[EMAIL PROTECTED] wrote on Mon, 16 Oct 2006 17:40 -0500:
> We have modified an existing application to directly call
> libpvfs2. Our pvfs2 setup has 6 servers and is setup to run pvfs2
> over OpenIB verbs. We borrowed the code more or less from pvfs2-cp.
> This seems to work and we have had several successful runs. However
> we have also had a couple of hangs on one node. The traceback for the
> hang is:
>
> #0 0x00002ab9874a34bf in poll () from /lib/libc.so.6
> #1 0x0000000001cbea67 in BMI_ib_testcontext ()
> #2 0x0000000001c8feb4 in BMI_testcontext ()
> #3 0x0000000001c99624 in PINT_thread_mgr_bmi_push ()
> #4 0x0000000001c950d3 in do_one_work_cycle_all ()
> #5 0x0000000001c95883 in job_testcontext ()
> #6 0x0000000001ca37e4 in PINT_client_state_machine_test ()
> #7 0x0000000001ca3c00 in PINT_client_wait_internal ()
> #8 0x0000000001c7df71 in PVFS_sys_io ()
[..]
>
> Eventually we timeout and die. So the first question is do you have
> any suggestions as to where to look for the cause of the hang? That
> is a write, but I have seen it fail now during a read as well (it
> died on the 12th pass through after reading the complete file 11 times).
This is where the BMI IB device goes when it has nothing better to
do. It is waiting on a completion event from the NIC to tell it
there is some action. The poll() is actually never more than 10 ms
long, then the code loops back up into job_testcontext() but goes
right back down to check the device.
Given the history with Kyle and your machines, I'm suspecting the
network is broken and losing messages again. Make sure pairwise
netpipe-ib produces identical latency and throughput numbers for all
machines before trying to run any apps.
> We have also have a problem when running on our IBM EHCA's with too
> many memory registrations.
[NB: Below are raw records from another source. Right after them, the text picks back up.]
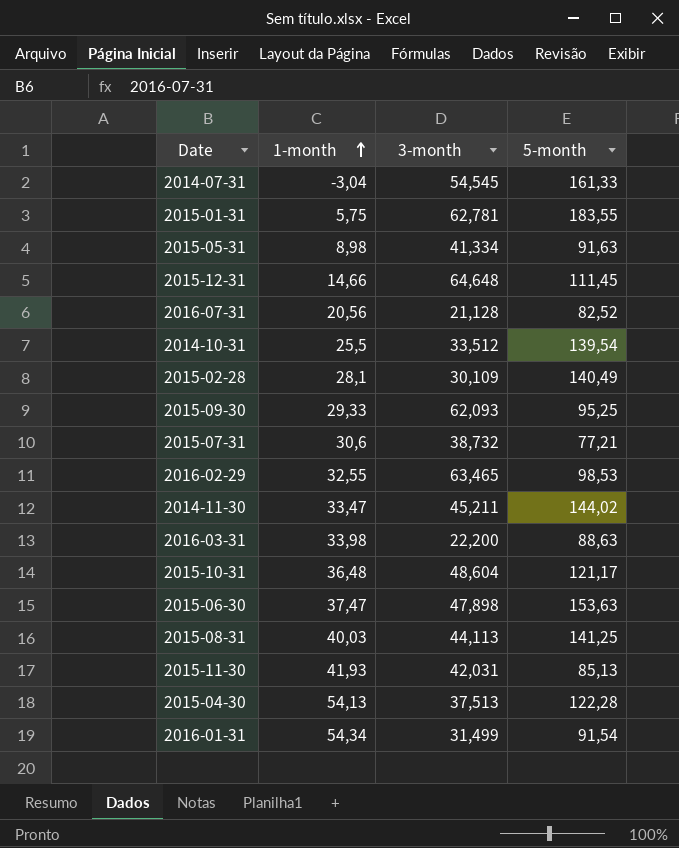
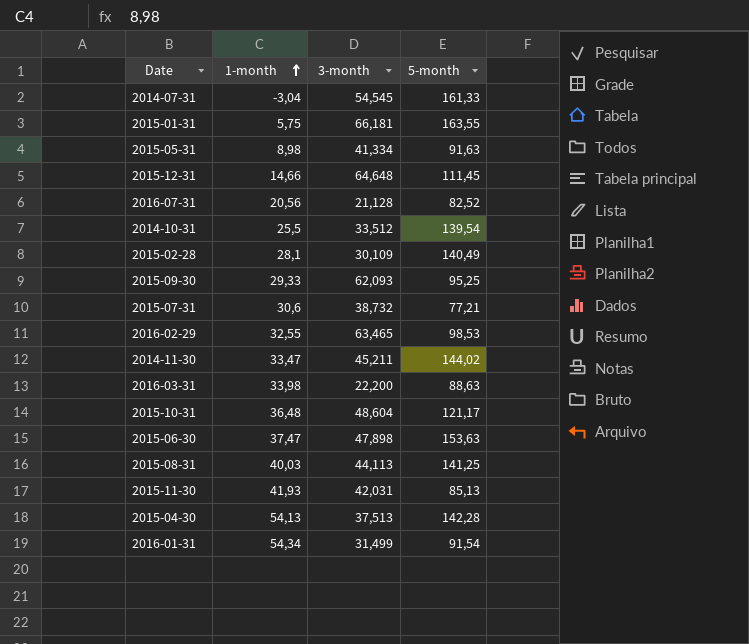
2015-01-31 | 3-month: 62,781 -> 66,181
2015-01-31 | 5-month: 183,55 -> 163,55
2015-04-30 | 5-month: 122,28 -> 142,28

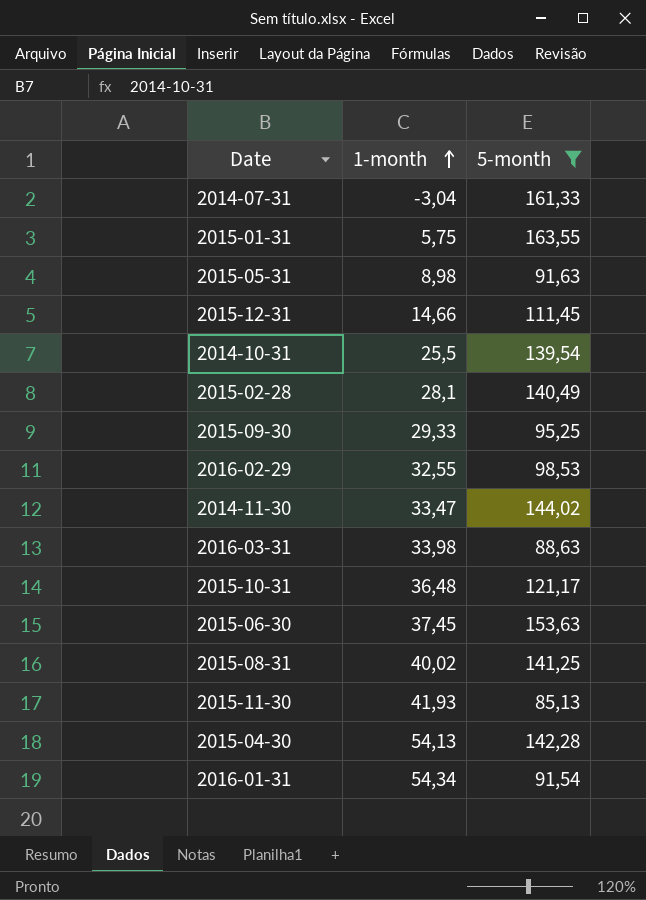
filter: none -> 5-month >= 85,13
column 3-month | position: 3 -> none
2015-06-30 | 1-month: 37,47 -> 37,45
2015-08-31 | 1-month: 40,03 -> 40,02

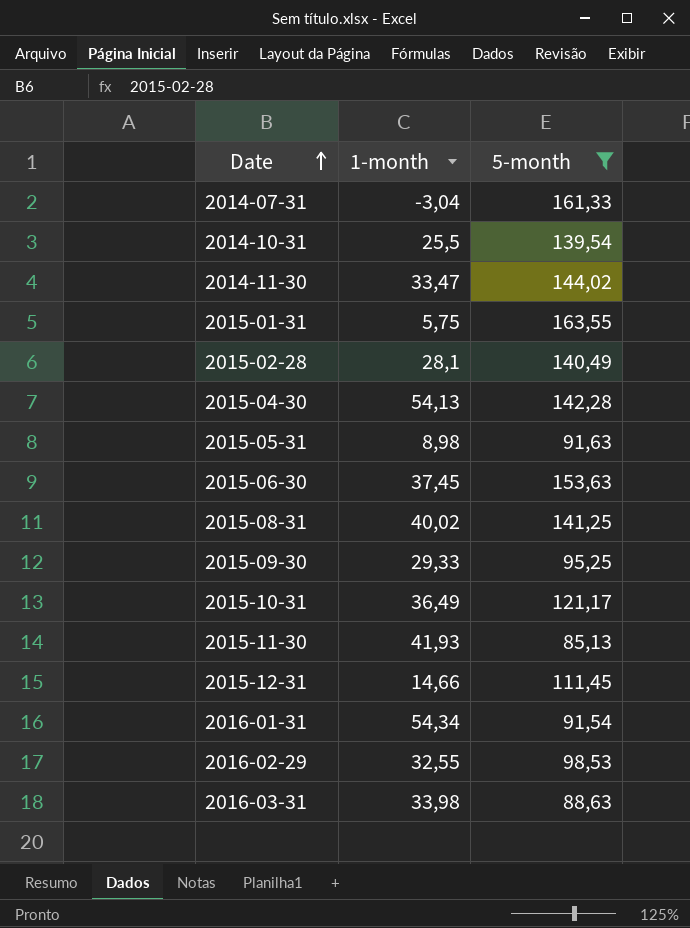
row order: 1-month ascending -> Date ascending
2015-10-31 | 1-month: 36,48 -> 36,49

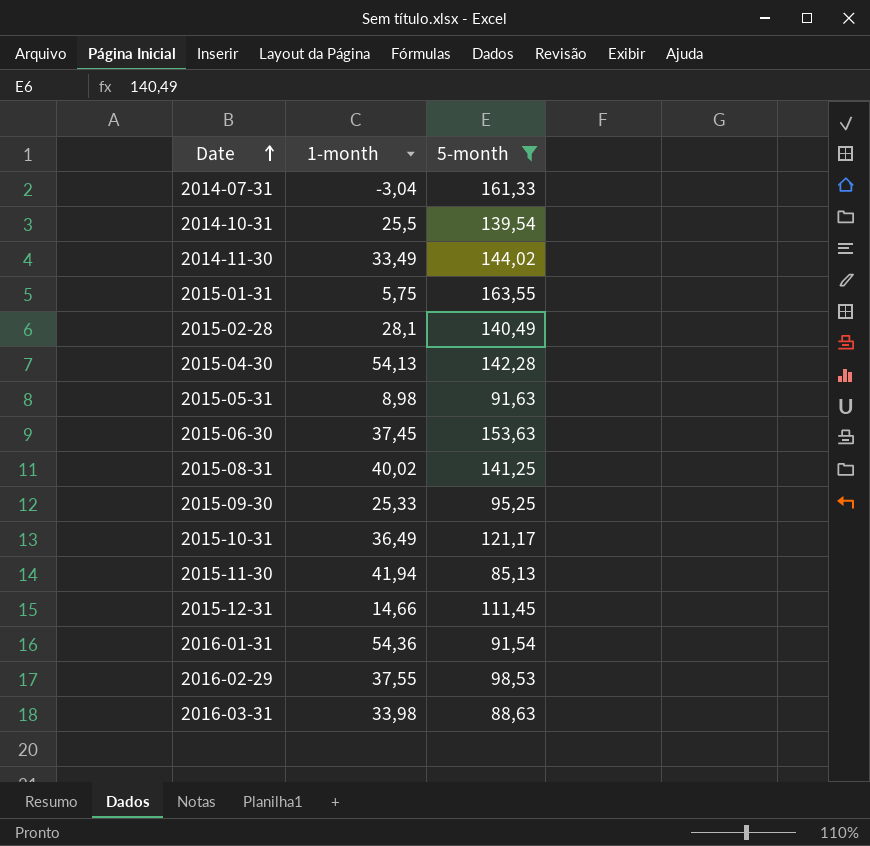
2014-11-30 | 1-month: 33,47 -> 33,49
2015-09-30 | 1-month: 29,33 -> 25,33
2015-11-30 | 1-month: 41,93 -> 41,94
2016-01-31 | 1-month: 54,34 -> 54,36
2016-02-29 | 1-month: 32,55 -> 37,55

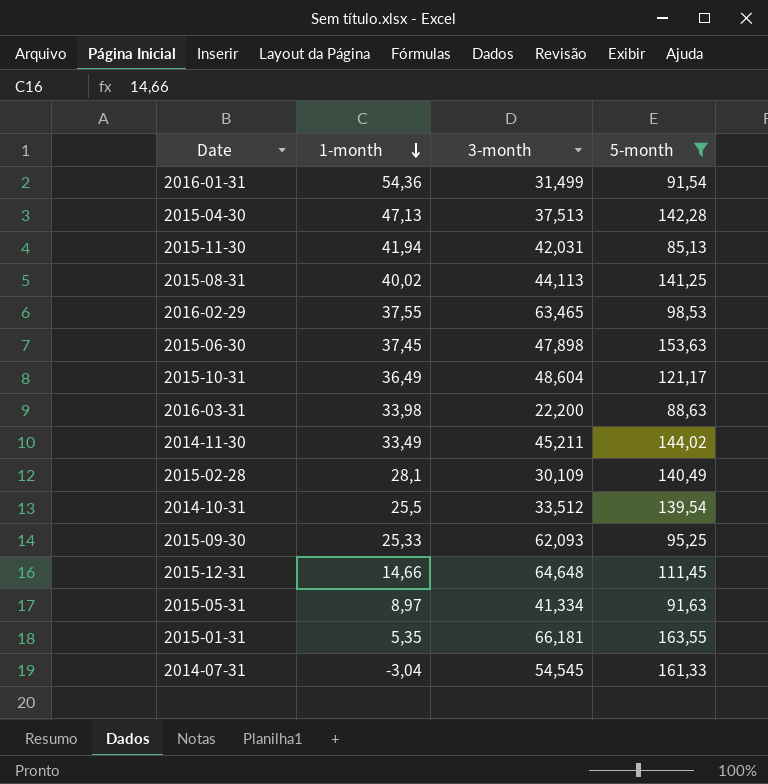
row order: Date ascending -> 1-month descending
column 3-month | position: none -> 3
2015-04-30 | 1-month: 54,13 -> 47,13
2015-05-31 | 1-month: 8,98 -> 8,97
2015-01-31 | 1-month: 5,75 -> 5,35

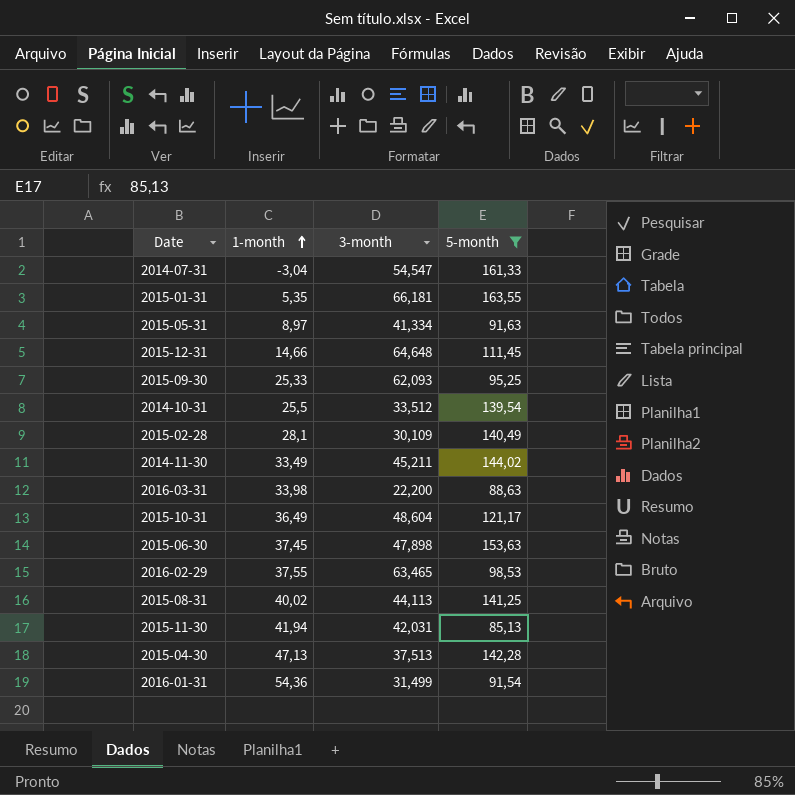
row order: 1-month descending -> 1-month ascending
2014-07-31 | 3-month: 54,545 -> 54,547

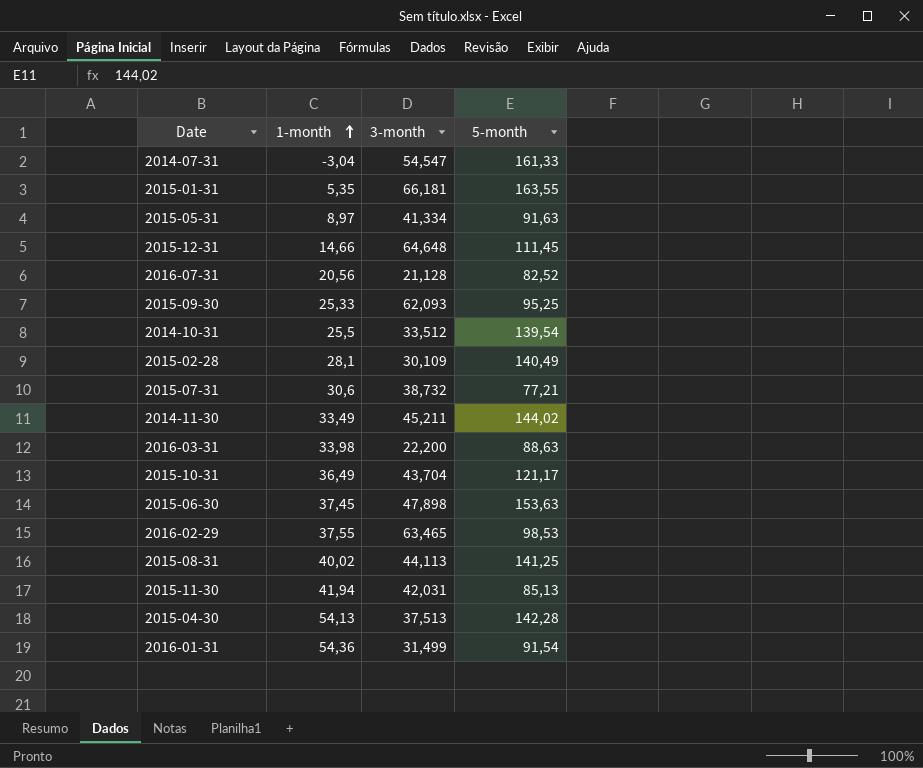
filter: 5-month >= 85,13 -> none
2015-10-31 | 3-month: 48,604 -> 43,704
2015-04-30 | 1-month: 47,13 -> 54,13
The odd part is that I am using the same
> 1MB buffer all time so I don't see why it seems to be reregistered at
> each write.
I think Troy sent mail to the IBM guys asking why the kernel
complains about some registrations. But as far as happening on
every write, it shouldn't. The BMI IB code caches memory
registrations. As long as you pass in the same myBuffer, it
should hit in the registration cache for all after the first time.
You can run your code with the environment variables
PVFS2_DEBUGMASK=network PVFS2_DEBUGFILE=debug.out
and look for messages like
memcache_register: hit [%d] %p len %lld (via %p len %lld) ...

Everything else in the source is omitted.